* Requirement: Your answer should consist of each line from the data below that contains "DejaVu".

--- Data for processing ---

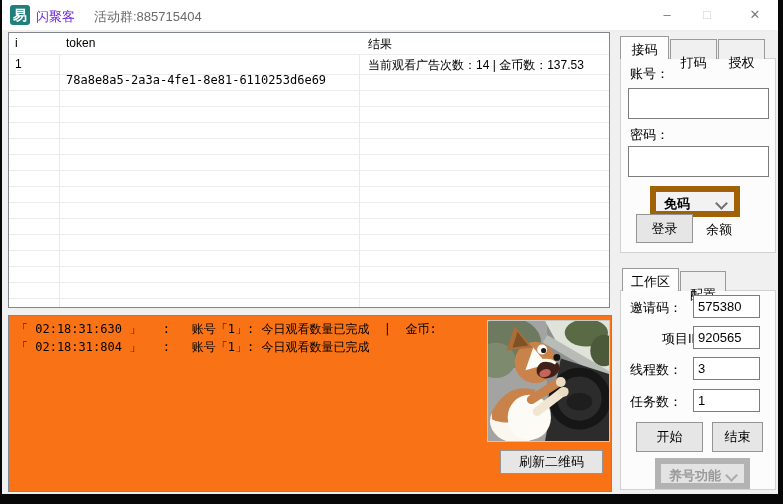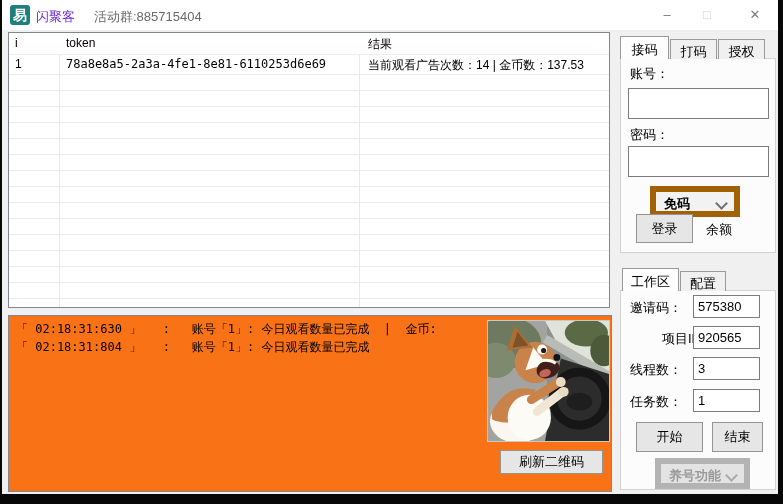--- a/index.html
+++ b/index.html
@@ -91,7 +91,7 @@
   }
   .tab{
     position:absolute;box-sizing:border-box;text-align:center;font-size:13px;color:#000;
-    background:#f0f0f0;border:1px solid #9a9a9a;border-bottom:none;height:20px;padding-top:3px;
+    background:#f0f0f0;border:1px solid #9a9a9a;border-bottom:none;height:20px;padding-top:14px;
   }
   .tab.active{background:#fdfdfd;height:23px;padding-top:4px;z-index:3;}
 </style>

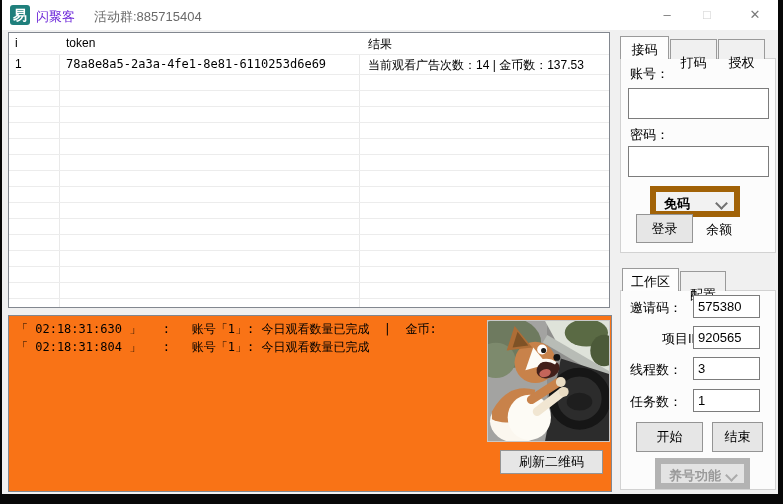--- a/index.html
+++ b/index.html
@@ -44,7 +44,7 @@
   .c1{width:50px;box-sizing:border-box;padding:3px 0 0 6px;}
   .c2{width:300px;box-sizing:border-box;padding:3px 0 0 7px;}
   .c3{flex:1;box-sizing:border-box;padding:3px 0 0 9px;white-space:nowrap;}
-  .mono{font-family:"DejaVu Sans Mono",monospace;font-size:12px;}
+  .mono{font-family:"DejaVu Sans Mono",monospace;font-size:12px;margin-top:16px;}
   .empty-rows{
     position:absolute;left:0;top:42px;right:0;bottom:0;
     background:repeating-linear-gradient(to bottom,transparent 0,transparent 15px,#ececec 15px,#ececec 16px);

---

* The answer:
-  .mono{font-family:"DejaVu Sans Mono",monospace;font-size:12px;}
+  .mono{font-family:"DejaVu Sans Mono",monospace;font-size:12px;margin-top:16px;}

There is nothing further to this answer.